Bayar Pajak? Apa Kata Dunia?
Apa Anda sudah punya NPWP (Nomor Pokok Wajib Pajak)? Semoga singkatan ini tidak salah, ini juga tahunya dari iklan “Apa kata Dunia” di TV. Pertanyaan lanjutan: apa Anda sebagai pribadi, biasa membayar pajak? Membayar pajak di Amerika dan negara maju lain sangat umum terjadi. Tapi di Indonesia, kayaknya tidak begitu umum. Namanya juga “kayak”nya jadi tidak ilmiah. Mungkin saya saja yang belum punya NPWP dan belum pernah bayar pajak penghasilan. Tempo hari soal NPWP ini kembali masuk ke telinga saya saat saya ingin ngurus buat kartu kredit. Ternyata bagi “pengusaha amatir” seperti saya sulit bisa ngurus credit card (CC) kalau tidak punya NPWP, karena saya tidak kerja pada siapapun sehingga tidak ada laporan hitam-di-atas-putih berapa jumlah gaji saya.
Terpikir juga untuk ngurus NPWP ini, tapi saya sempat sedikit ragu. Kalau nanti saya bayar pajak, apa betul uang yang saya bayar itu masuk ke negara? Apa bukan malah bikin gembung perut pejabat pajak dan anak-bininya? Selain itu, saya juga berbagi sebagaian penghasilan saya buat fakir miskin setiap bulannya yang langsung saya berikan pada yang bersangkutan. Mungkin sikap saya ini cerminan dari krisis kepercayaan saya dan sebagian orang yang seperti saya pada lembaga-lembaga pemerintah ataupun yayasan sosial yang tidak dikelola secara profesional.

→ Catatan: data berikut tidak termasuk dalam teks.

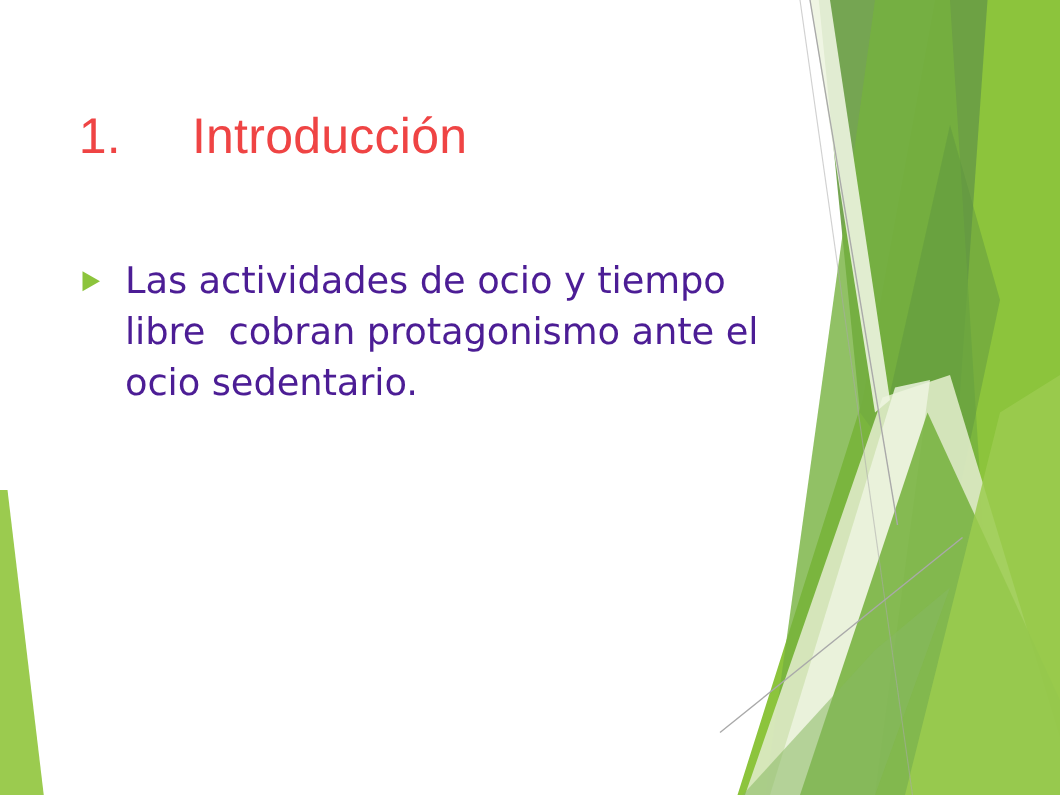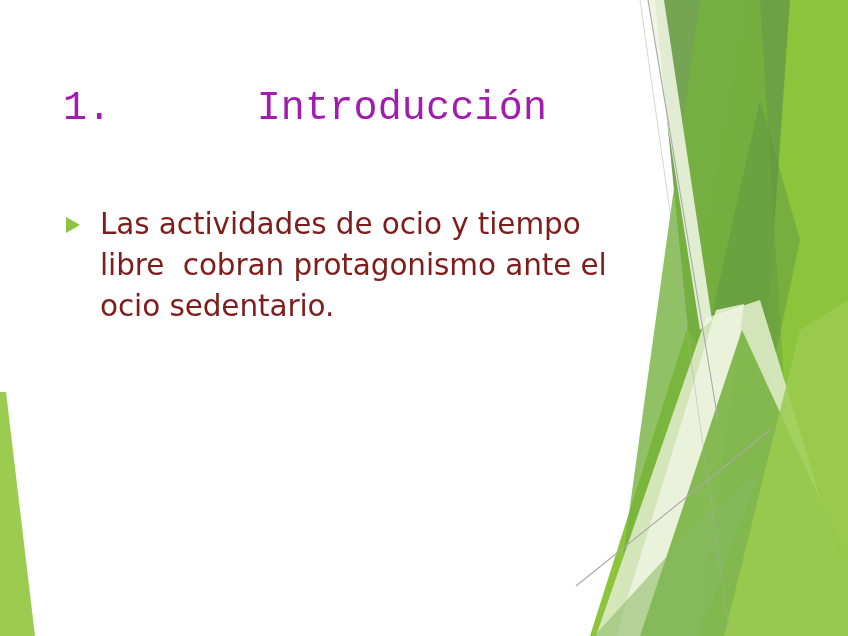--- a/index.html
+++ b/index.html
@@ -39,8 +39,8 @@
     font-weight: 400;
     letter-spacing: 0.2px;
     white-space: pre;
-    color: #a21caf;
-    font-family: Liberation Mono, monospace;
+    color: #ef4444;
+    font-family: Liberation Sans, sans-serif;
   }
   #body-list {
     position: absolute;

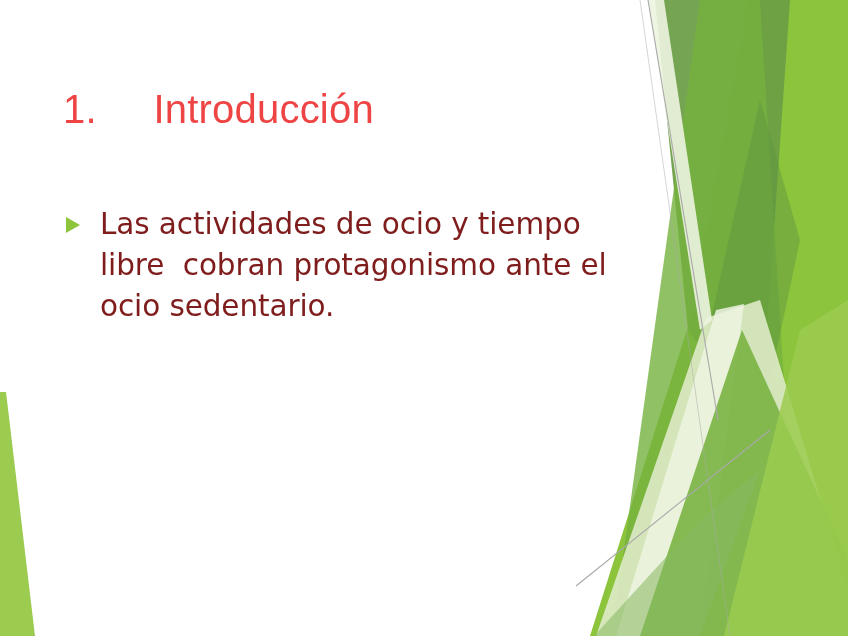--- a/index.html
+++ b/index.html
@@ -58,7 +58,7 @@
     margin: 0 0 10px 0;
     font-size: 29.5px;
     line-height: 41px;
-    color: #7f1d1d;
+    color: #4c1d95;
     font-family: "DejaVu Sans", sans-serif;
     font-weight: 400;
     letter-spacing: -0.1px;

Kembali soal pajak, saya sejak awal ragu mau “berbakti pada negara” dengan cara bayar pajak, karena ya itu tadi: tidak atau kurang percaya pada muka-muka klimis di kantor pajak. Artikel yang ditulis Harry Sufehmi, mengutip tulisan di Jakarta Post, semakin membuat saya ragu:
Few people could afford to buy the latest BMW 5 car at the age of 27, no matter how hard they work. But, Amien, not his real name, can buy one easily. He’s a public official in one of the country’s most corrupt institutions: the tax office.
Officially, Amien, who has been employed as a Jakarta tax official for the past six years since graduating from the state-run accounting academy STAN, receives a monthly take-home salary of about Rp 3 million (about US$328). But he can easily make an additional Rp 500 million per year without even working for it.

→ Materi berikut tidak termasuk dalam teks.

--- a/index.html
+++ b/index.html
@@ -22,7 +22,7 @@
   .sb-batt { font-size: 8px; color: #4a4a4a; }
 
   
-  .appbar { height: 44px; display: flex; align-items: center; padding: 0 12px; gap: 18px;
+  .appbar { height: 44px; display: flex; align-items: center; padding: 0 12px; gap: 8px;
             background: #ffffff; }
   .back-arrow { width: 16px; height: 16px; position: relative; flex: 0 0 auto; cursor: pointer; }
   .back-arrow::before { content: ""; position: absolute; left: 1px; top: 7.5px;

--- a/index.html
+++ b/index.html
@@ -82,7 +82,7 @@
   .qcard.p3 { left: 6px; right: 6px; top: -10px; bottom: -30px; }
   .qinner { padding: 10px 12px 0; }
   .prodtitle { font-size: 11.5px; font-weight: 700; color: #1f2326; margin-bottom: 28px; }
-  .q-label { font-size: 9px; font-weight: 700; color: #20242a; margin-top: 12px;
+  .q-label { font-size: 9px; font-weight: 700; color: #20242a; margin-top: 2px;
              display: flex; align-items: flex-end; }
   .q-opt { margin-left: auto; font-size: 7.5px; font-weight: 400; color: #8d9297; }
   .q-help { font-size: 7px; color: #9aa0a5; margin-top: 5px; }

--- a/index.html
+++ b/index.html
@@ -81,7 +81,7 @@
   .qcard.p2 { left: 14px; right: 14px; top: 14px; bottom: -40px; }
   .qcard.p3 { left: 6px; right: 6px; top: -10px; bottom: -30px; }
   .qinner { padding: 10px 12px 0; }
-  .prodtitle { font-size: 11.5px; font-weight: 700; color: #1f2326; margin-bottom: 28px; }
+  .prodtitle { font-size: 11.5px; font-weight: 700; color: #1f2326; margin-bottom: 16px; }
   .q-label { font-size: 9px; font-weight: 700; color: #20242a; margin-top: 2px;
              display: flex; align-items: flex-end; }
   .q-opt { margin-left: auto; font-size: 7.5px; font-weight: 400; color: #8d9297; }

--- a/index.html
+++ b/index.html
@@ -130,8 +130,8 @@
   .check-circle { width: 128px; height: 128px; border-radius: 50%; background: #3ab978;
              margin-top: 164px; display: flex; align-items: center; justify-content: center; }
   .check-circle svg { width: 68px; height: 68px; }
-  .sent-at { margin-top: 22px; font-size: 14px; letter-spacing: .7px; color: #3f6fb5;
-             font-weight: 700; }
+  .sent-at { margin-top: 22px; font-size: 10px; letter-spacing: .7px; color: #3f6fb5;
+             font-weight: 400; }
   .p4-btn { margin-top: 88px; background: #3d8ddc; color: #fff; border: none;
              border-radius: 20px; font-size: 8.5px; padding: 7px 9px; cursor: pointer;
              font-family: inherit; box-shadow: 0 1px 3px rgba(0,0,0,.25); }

Harry juga memuat tulisan komentar temannya yang lulusan STAN–almamater maling Kantor Pajak yang diulas Jakarta Post di atas–dalam posting seputar korupsi secara umum di Indonesia:
hehehe STAN, sekalinya masuk the Jakarta Post kayak gini beritanya.
Cuma mau share (kebetulan saya adalah alumni dari sekolah tinggi ambilduit negara ini) kalo yang dibilang “Amien” tentang dua kubu di DJP sudah menjadi rahasia umum di kalangan kami. Kayak Bush aja: either you with us or them. Banyak teman2 yang ikut terjerumus dan jadi AMKB (anak muda-kaya baru) tapi banyak juga yang terpaksa atau dipaksa pindah ke kantor2 atau bagian2 pelayanan pajak yang “kering”, atau malah keluar dari sistem.Kalo Pak Sumitro bilang bahwa 30% duit negara bocor, itu hanya dari sisi pengeluaran aja, dari penerimaan mah waLlahu ‘alam, kayaknya lebih besar.
Tanpa menafikan ada juga upaya DJP buat meminimalisasi korupsi (mis: Large Tax Office, online taxpayment system, etc) Mudah2an expose Jakpost ini jadi trigger buat civil society Indonesia untuk lebih kritis ke institusi penerimaan negara (bikin DJP watch atau Bea Cukai Watch misalnya)
Kalau memang Kantor Pajak biang maling, apa tidak sebaiknya iklan anjuran wajib pajak di TV itu kita balik aja gini:
Sudah Bayar Pajak? Aduh Goblog Banget Elo, Pake Bayar Segala! Apa kata Dunia?!